4: As church leaders we are concerned that forcing the e-tolling system upon Gauteng could lead to open conflict between motorists, toll operators and agents of law and order, all of which would be beamed across the world by the media. We cannot fail to warn about possible conflict and even violence which, given the prevalence of antagonistic ways of resolving our differences,
could easily ensue. Although many of us have been urging people to find peaceful methods of expressing their dissatisfaction, it appears to us that you need to take urgent action to circumvent the need for any such activities.
Although this conflict concerns roads within Gauteng, the predominant role of the Gauteng economy – and its impact on the cost of goods throughout the country, combined with the fact that the underlying issues will impact on the roll-out of other contested toll-roads around the country, make this a critical matter of national concern.
We would like to meet with you urgently in order to put the following to you. We are asking government to make a bold and statesmanlike decision that will allow us to cut through the whole matter. The use of e-tolling to fund the GFIP road network needs to be scrapped.

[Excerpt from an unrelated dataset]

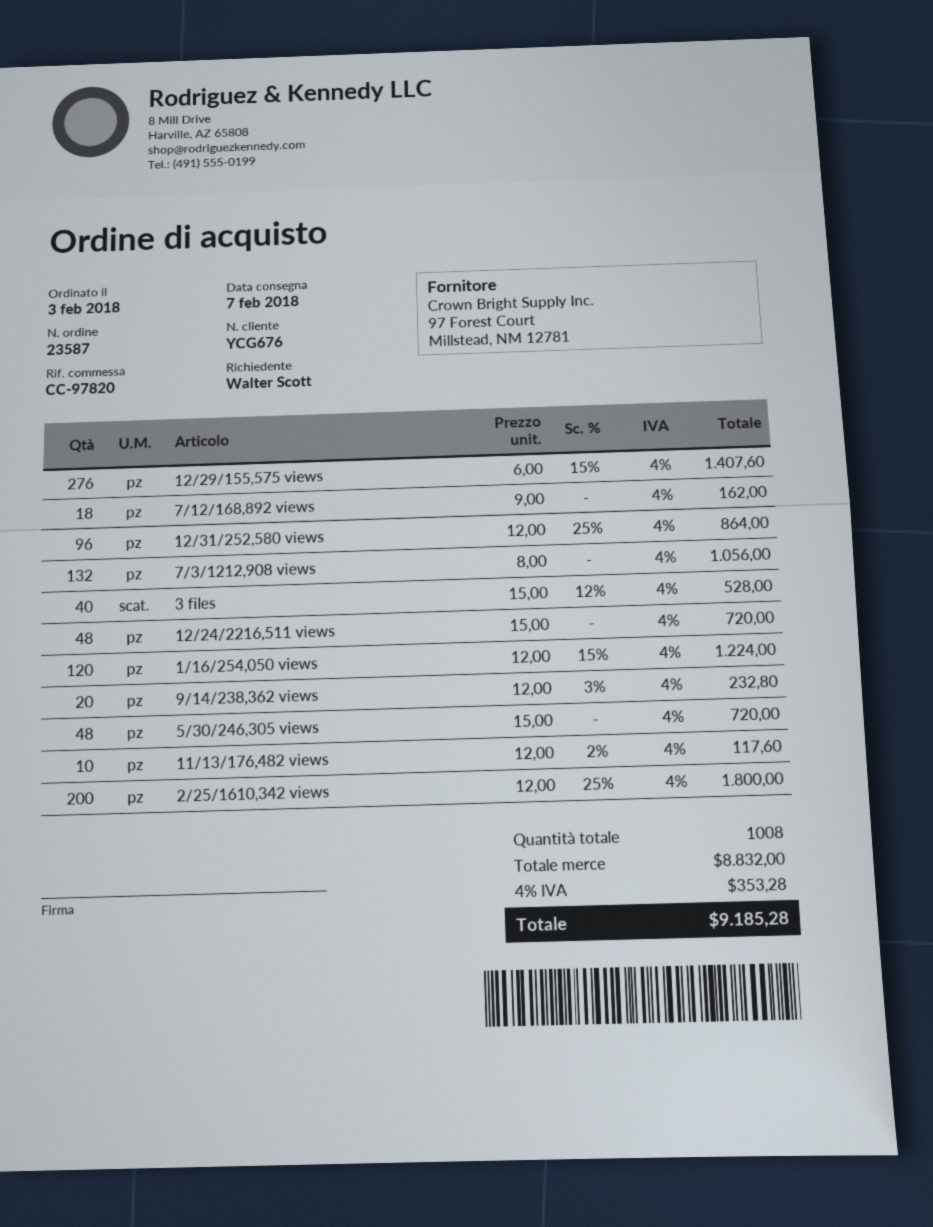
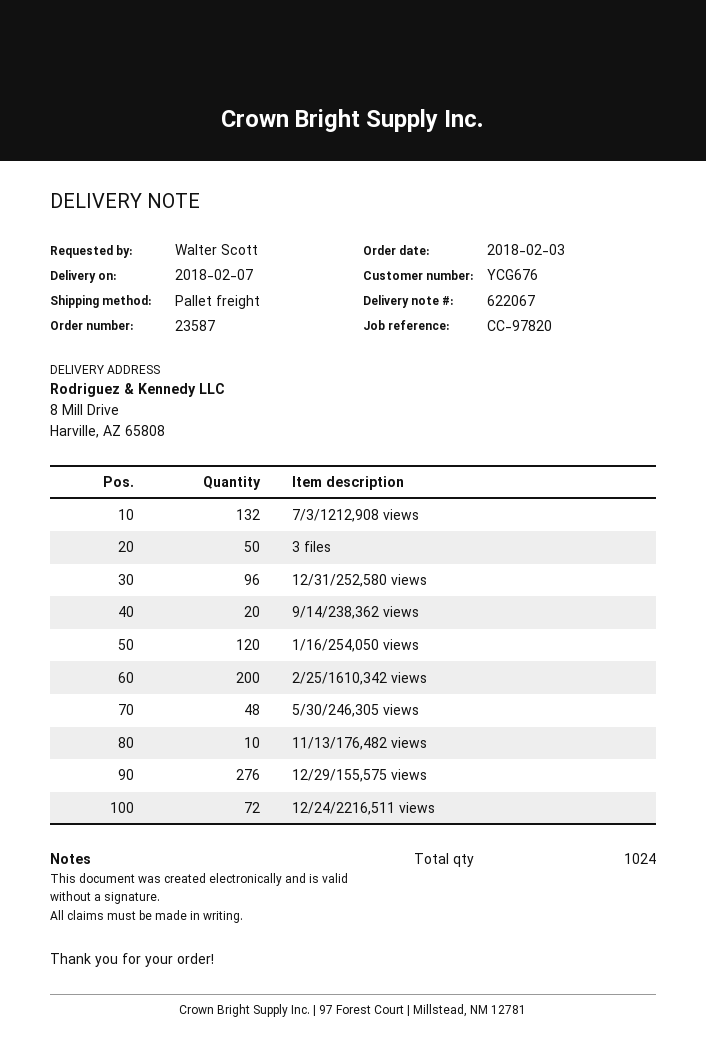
7/12/168,892 views: 18 -> none
3 files: 40 -> 50
12/24/2216,511 views: 48 -> 72
total quantity: 1008 -> 1024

This would involve recognising that a mistake has been made somewhere and by somebody, and that this needs to be changed; how that is communicated can be worked out.

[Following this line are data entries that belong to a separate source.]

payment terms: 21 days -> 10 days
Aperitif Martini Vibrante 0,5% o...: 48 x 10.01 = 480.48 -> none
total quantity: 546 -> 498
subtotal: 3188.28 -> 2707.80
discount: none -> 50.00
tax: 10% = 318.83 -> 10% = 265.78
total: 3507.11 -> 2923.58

Another way of funding the Gauteng Freeway Improvement Project must be found. The Minister of Finance in his 2012 Budget Speech already found public funds in the fiscus, sufficient to cover a significant portion of the cost, and the reputable economist Azzar Jamine has publically stated that ‘if we had slightly raised the level of the fuel levy a few years ago, we could have paid off the whole project’. Some combination of public reserves, the fuel levy and judicious borrowing must be able to head off the catastrophic consequences of forging ahead with this ill-conceived, unpopular and provocative plan. The worst possible path would be to once again leave this matter in limbo while we conduct the elections – this would be interpreted as gross negligence and would certainly result in significant damage to our reputation as a country.

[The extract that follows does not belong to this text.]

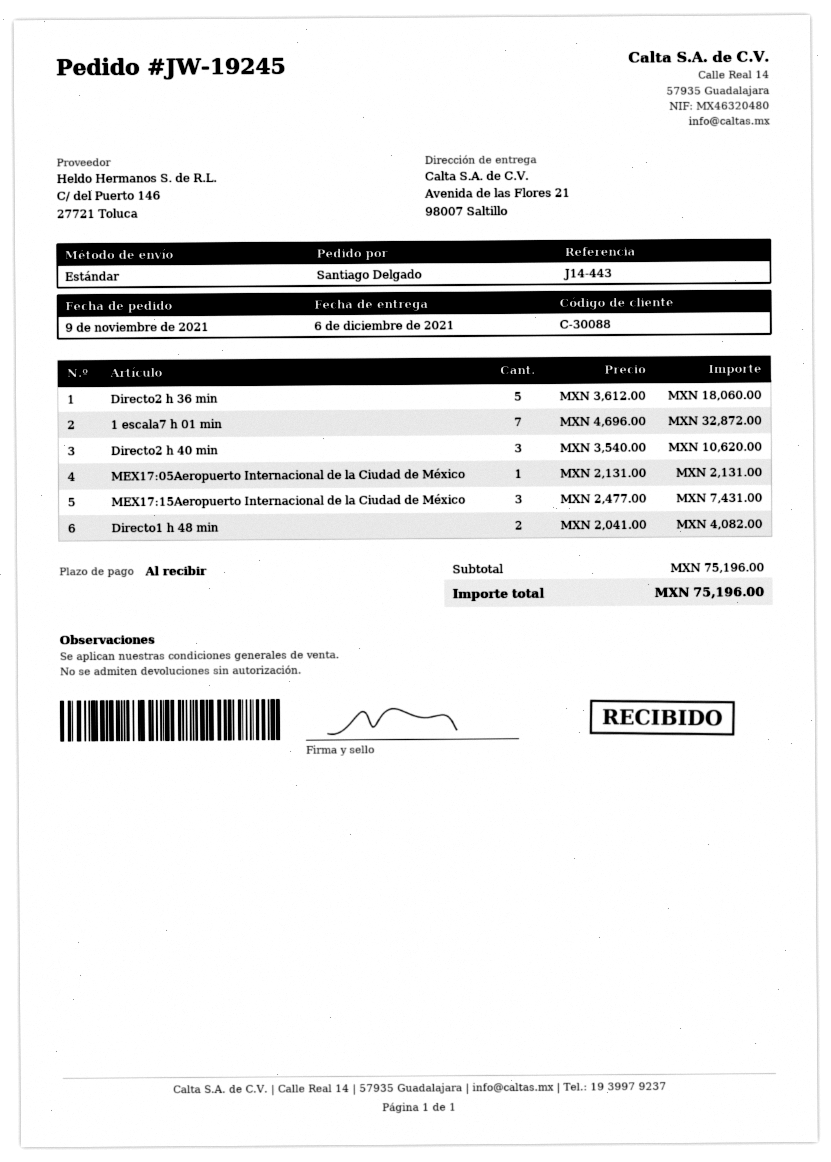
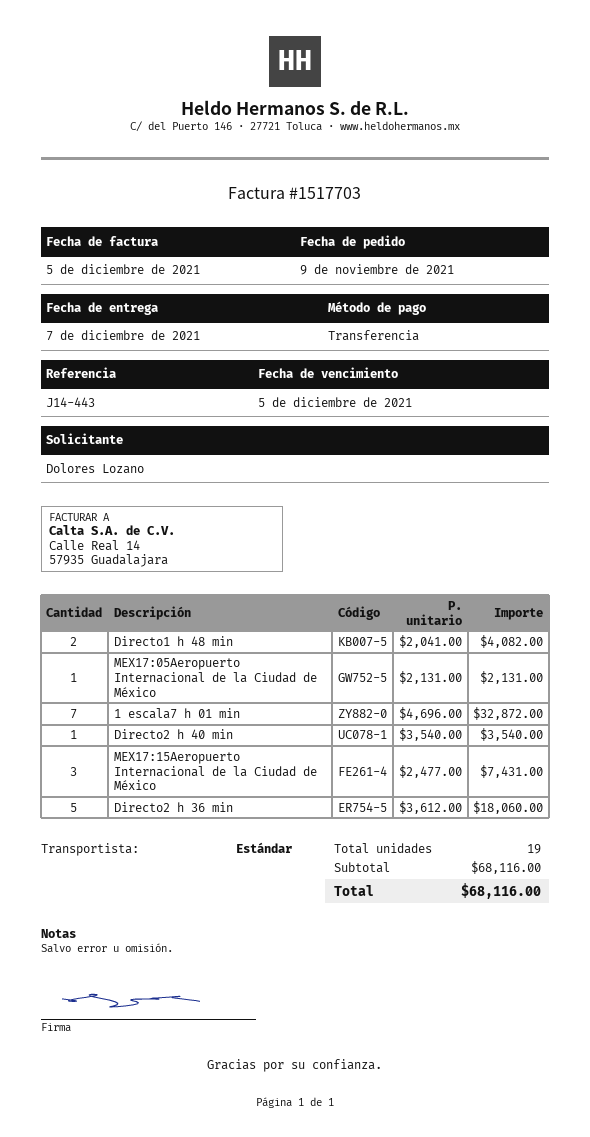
delivery date: 2021-12-06 -> 2021-12-07
ordered by: Santiago Delgado -> Dolores Lozano
Directo2 h 40 min: 3 x 3540.00 = 10620.00 -> 1 x 3540.00 = 3540.00
subtotal: 75196.00 -> 68116.00
total: 75196.00 -> 68116.00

This is rather an issue of principle requiring clear and courageous leadership at national level. We (an alliance of church leaders) hereby appeal to you to exercise such leadership before the damage to our nation is exacerbated.
Bishop Jo Seoka (President SACC)
Archbishop Mshengu Tshabalala [Ikhaya Leziyoni (African Independent Church)]
Rev Ernest Hlophe (Chair of TEASA)
Bishop Abel Gabuza (Chair of Justice & Peace, Catholic Church)
Rev. Moss Ntlha (Chair SACLI)
Second Letter to the Deputy President
25 September 2013
The Honorable Deputy President
Mr Kgalema Motlanthe
Dear Mr Deputy President
Thank you for making the time to meet with earlier us this week to allow us to present our concerns to government regarding the implementation of the e-tolling system to finance the new road network around Gauteng.
We have heard your concerns about the positions we raised and wish to take this opportunity to suggest that a working group is created between ourselves and government, to try and resolve a number of outstanding issues on this matter;
We would like to take you up on your offer to work with us to find a solution to the concerns we all have about the impact of this funding method on us all – and especially on the poorest of our people.
Our suggestion is to set up a working group to discuss these matters further, and to try and find a way forward that will take into account your sense of the limitations facing us, and the concerns we have about the consequences of current decisions.
SACLI chairman on behalf of the Church leaders delegation.